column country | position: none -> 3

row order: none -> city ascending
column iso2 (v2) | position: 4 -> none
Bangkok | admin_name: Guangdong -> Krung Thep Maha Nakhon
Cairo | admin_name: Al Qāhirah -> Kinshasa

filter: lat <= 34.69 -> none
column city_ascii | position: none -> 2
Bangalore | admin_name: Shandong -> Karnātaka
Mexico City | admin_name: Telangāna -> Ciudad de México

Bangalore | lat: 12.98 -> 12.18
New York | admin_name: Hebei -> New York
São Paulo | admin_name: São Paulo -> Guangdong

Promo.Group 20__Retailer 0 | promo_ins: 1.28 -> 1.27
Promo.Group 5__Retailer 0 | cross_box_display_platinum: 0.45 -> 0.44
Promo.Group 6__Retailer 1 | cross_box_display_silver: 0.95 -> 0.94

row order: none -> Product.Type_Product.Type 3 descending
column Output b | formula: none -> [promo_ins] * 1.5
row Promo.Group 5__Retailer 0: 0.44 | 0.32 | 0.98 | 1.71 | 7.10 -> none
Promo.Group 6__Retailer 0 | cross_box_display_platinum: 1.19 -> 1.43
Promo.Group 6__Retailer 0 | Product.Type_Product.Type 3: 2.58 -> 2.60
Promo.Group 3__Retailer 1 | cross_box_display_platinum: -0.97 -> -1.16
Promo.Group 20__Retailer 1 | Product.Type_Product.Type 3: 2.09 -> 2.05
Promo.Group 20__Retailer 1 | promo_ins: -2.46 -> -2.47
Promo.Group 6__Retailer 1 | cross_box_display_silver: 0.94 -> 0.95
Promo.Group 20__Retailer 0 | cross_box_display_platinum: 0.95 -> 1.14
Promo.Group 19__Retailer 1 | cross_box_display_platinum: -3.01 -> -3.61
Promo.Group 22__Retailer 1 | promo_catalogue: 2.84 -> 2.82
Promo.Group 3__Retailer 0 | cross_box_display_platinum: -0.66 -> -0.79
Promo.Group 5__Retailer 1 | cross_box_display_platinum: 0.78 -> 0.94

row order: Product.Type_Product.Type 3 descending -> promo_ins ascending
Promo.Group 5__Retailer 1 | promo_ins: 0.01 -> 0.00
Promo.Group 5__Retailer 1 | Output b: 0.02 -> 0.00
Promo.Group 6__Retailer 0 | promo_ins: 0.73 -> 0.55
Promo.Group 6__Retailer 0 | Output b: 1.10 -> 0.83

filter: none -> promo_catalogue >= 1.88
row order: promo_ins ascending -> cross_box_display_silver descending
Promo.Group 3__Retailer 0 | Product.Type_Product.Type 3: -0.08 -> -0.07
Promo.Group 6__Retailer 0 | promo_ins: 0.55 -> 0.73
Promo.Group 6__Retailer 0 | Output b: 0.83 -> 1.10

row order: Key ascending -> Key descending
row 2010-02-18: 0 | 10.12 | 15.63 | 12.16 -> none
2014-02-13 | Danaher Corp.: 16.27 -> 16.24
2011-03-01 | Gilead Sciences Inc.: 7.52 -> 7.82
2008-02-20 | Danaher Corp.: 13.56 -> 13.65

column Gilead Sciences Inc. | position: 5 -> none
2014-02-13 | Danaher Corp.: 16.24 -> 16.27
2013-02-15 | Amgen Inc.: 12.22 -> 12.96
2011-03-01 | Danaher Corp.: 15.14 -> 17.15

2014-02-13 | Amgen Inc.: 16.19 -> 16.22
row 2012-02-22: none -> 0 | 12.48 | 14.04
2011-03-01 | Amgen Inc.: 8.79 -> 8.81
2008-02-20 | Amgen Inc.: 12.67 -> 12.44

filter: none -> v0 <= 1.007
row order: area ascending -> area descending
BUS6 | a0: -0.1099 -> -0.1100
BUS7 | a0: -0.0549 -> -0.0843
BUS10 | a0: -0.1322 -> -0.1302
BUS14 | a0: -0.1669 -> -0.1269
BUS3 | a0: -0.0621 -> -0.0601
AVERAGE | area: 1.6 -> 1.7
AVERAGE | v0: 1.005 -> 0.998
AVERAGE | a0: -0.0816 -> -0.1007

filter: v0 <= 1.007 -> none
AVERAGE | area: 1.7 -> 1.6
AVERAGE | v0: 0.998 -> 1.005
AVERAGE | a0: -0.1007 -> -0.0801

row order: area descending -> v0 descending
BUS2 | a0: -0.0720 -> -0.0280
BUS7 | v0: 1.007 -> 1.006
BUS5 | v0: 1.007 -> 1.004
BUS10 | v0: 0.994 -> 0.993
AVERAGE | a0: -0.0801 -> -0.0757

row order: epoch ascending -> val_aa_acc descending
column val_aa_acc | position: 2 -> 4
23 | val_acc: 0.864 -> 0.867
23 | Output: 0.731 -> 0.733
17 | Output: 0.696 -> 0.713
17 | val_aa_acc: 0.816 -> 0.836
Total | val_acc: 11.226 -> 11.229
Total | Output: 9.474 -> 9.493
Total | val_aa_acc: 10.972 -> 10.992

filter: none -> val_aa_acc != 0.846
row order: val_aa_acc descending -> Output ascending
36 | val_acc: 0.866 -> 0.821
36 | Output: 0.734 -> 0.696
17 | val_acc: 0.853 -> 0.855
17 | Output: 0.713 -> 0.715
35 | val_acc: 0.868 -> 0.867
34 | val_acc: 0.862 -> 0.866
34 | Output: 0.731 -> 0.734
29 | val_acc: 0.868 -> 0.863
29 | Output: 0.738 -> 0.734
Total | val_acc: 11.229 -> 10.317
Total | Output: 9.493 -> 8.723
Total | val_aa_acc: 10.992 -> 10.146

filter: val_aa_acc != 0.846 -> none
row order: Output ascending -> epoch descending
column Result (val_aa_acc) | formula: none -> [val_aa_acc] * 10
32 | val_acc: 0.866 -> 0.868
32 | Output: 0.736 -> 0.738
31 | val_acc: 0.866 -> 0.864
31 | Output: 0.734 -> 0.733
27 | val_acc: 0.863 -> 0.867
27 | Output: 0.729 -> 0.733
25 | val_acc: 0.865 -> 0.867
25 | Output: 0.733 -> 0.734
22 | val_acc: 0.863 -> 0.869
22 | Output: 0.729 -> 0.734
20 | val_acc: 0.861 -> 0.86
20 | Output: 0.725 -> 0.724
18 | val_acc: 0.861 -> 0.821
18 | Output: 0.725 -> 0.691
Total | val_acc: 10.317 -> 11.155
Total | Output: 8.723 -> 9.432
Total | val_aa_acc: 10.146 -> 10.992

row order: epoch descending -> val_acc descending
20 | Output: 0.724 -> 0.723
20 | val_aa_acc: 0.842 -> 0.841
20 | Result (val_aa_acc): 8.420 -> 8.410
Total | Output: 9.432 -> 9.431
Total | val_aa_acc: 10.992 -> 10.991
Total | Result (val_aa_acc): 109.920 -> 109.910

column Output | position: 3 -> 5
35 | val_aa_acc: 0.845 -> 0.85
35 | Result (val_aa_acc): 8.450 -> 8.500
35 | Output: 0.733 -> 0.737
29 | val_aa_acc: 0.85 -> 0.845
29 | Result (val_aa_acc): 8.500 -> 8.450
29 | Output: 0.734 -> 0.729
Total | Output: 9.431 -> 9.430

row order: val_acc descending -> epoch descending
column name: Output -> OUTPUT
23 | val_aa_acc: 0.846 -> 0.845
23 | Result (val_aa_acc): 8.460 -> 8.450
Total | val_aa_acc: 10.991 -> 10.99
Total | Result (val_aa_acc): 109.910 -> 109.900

==============================

■ **Task directions**
Your answer should be one number: the count of lines in the data above that include the word "ascending".

■ **Exercise output**
8